Trident: political football, folly, or matter of principle? – Spectator Blogs

Philip Hammond is one of those ministers who seems to be held in greater esteem by those inside the Westminster hamlet than those of us who live beyond its boundaries. Westminster’s natives may, of course, be right, but it is striking how often the Secretary of State for Defence prefers to cast his arguments in terms of economics rather than, well, defence.

He’s at it again today. Mr Hammond is popping in to the nuclear submarine base at Faslane where he will “announce” that the government is splashing another £350m on the next phase of the mission to replace Britain’s Trident nuclear missiles. For reasons best known to himself, the Secretary of State seems to think this will make some difference to the arguments about Scotland’s constitutional future. After all, he says, some 6,500 jobs in Scotland depend upon the presence of nuclear submarines on the Clyde.

Well maybe they do though this figure, like many such pronouncements, has more than a whiff of the fag packet about it. But even if Hammond is right who does he think he is trying to impress? Are there really folk so dim to think that these 6,500 jobs (to take the minister at his word) are enough to matter? Would the calculations be any different if there were only, say, 2,500 jobs associated with the nukes? By his own logic one would  think this might be so.

It is true that defence has been seen as an SNP weakness but, in truth, I think Unionist arguments on that front have always been overplayed. In any case and whatever one’s own views on the nuclear deterrent there’s little doubt – in my mind anyway – that the SNP’s disinclination to harbour these submarines is a perfectly respectable and honestly-held conviction.

It’s true that the subs would not sail south the day after independence and that, whatever is said in public, and independent Scotland (should it ever arrive) would use the base as a bargaining chip in the independence negotiations. This seems to upset some people though I cannot for the life of me understand why. Indeed it would be an act of some negligence not to use the Faslane base as a means of extracting more favourable terms from London. (Which is also why, in the end, a lease-arrangement until alternative arrangements can be made would seem the most likely, and logical, outcome).

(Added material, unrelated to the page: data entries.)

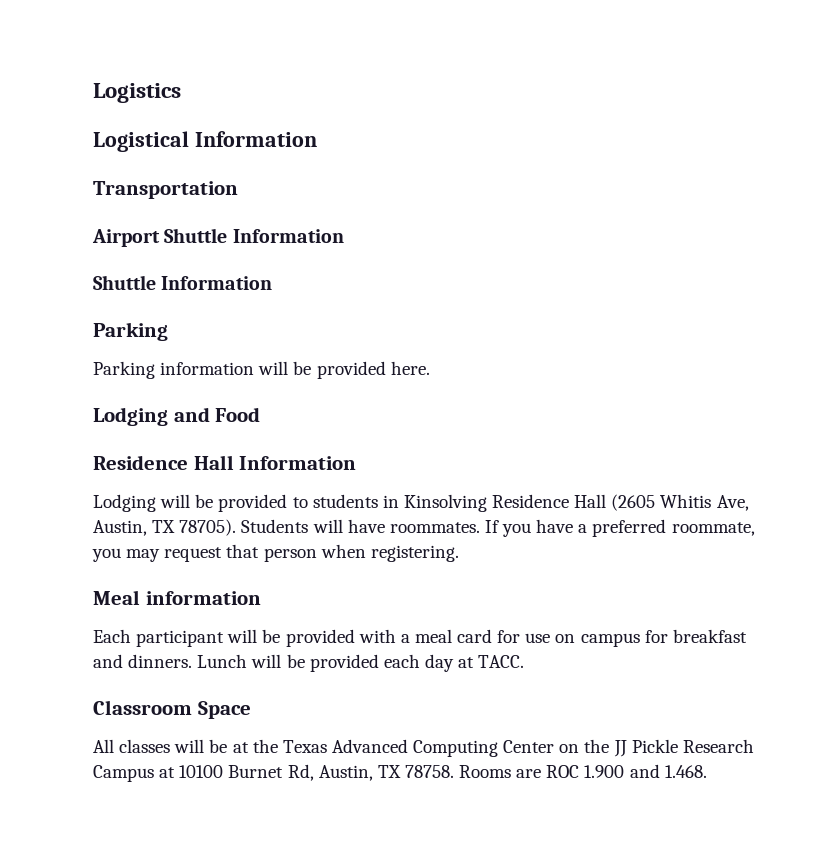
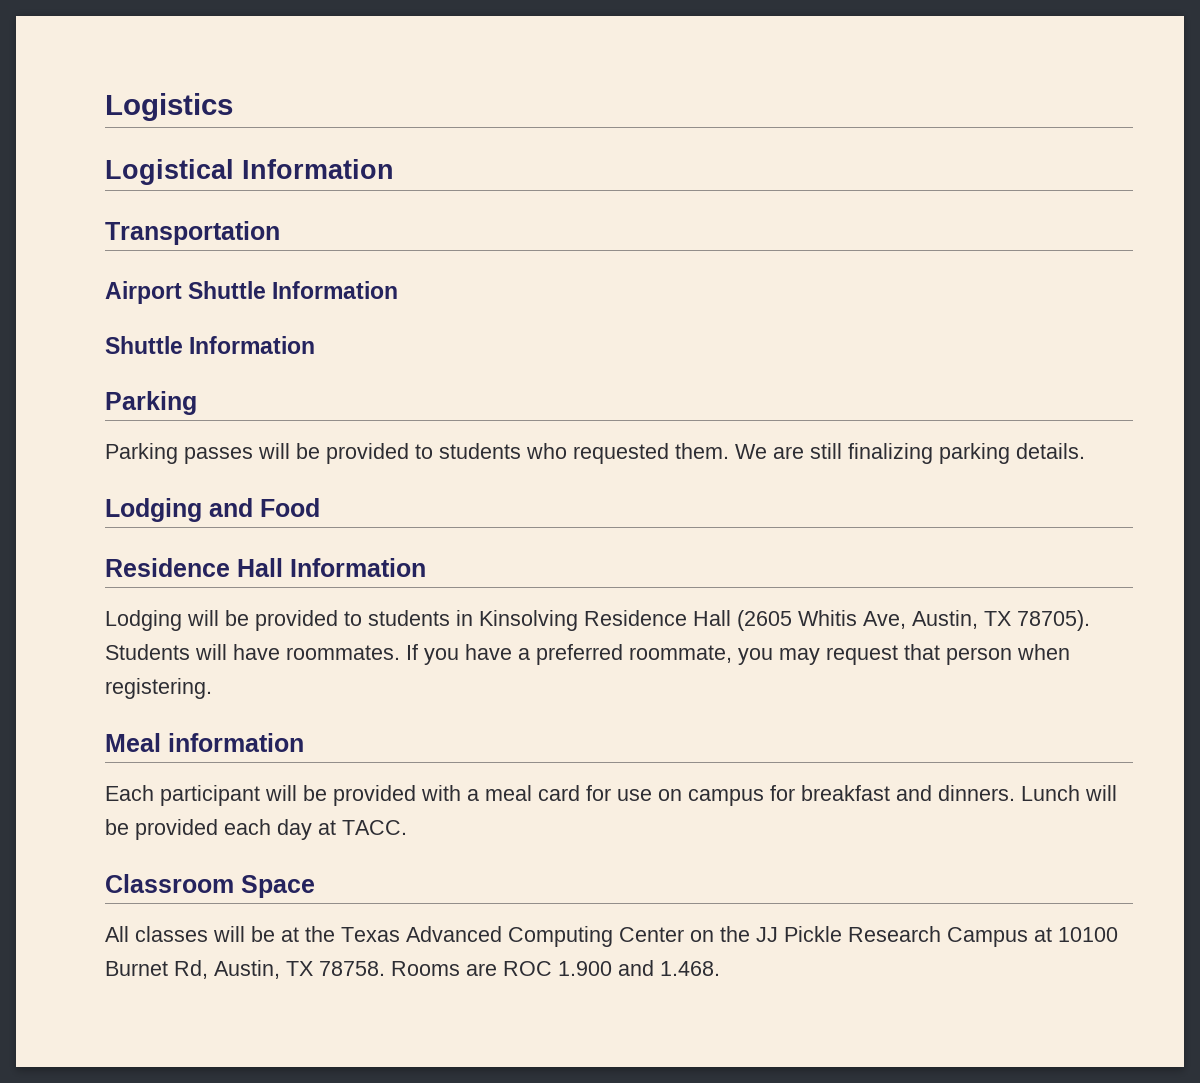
- Parking information will be provided here.
+ Parking passes will be provided to students who requested them. We are still finalizing parking details.

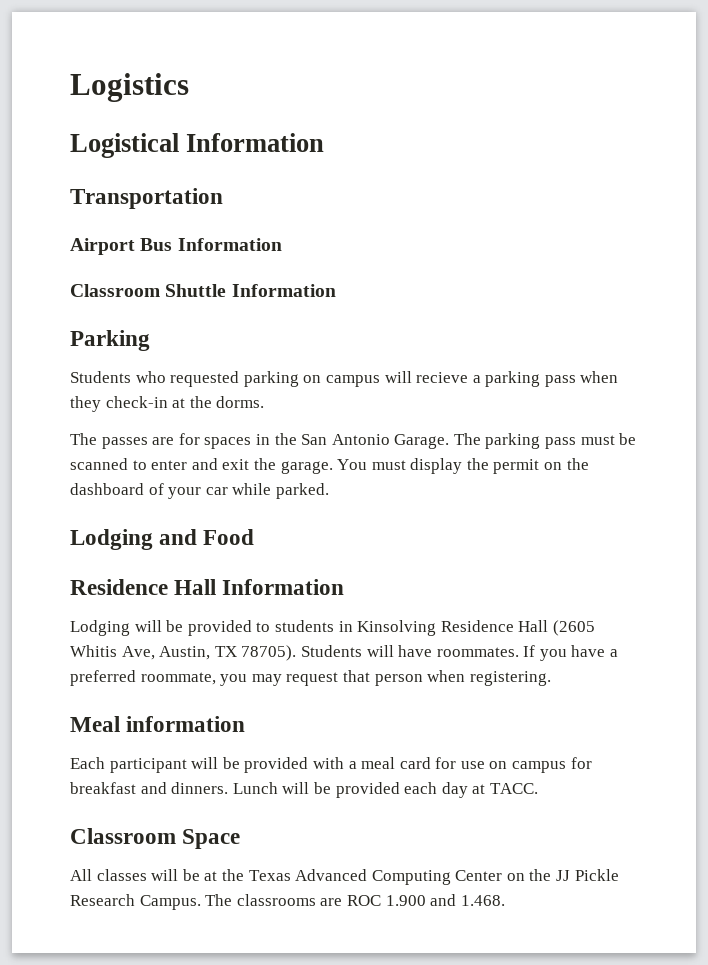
- Airport Shuttle Information
- Shuttle Information
+ Airport Bus Information
+ Classroom Shuttle Information
- Parking passes will be provided to students who requested them. We are still finalizing parking details.
+ Students who requested parking on campus will recieve a parking pass when they check-in at the dorms.
+ The passes are for spaces in the San Antonio Garage. The parking pass must be scanned to enter and exit the garage. You must display the permit on the dashboard of your car while parked.
- All classes will be at the Texas Advanced Computing Center on the JJ Pickle Research Campus at 10100 Burnet Rd, Austin, TX 78758. Rooms are ROC 1.900 and 1.468.
+ All classes will be at the Texas Advanced Computing Center on the JJ Pickle Research Campus. The classrooms are ROC 1.900 and 1.468.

But, hark, up pipes Con Coughlin at the Telegraph demanding that someone call “Alex Salmond’s bluff over his threat to close the Trident nuclear submarine base at Faslane”. Fine! But what if, you know, it’s not a bluff?

Con, of course, sees it differently and considers any negotiations on these matters “pretty tawdry”. Doubtless using workers presently employed by the Ministry of Defence as political pawns counts as a noble enterprise…

Anyway, Con concludes:

The Trident issue is simply too important to be used as a political football.

Perhaps so but if this is the case then perhaps someone should tell the Secretary of State for Defence?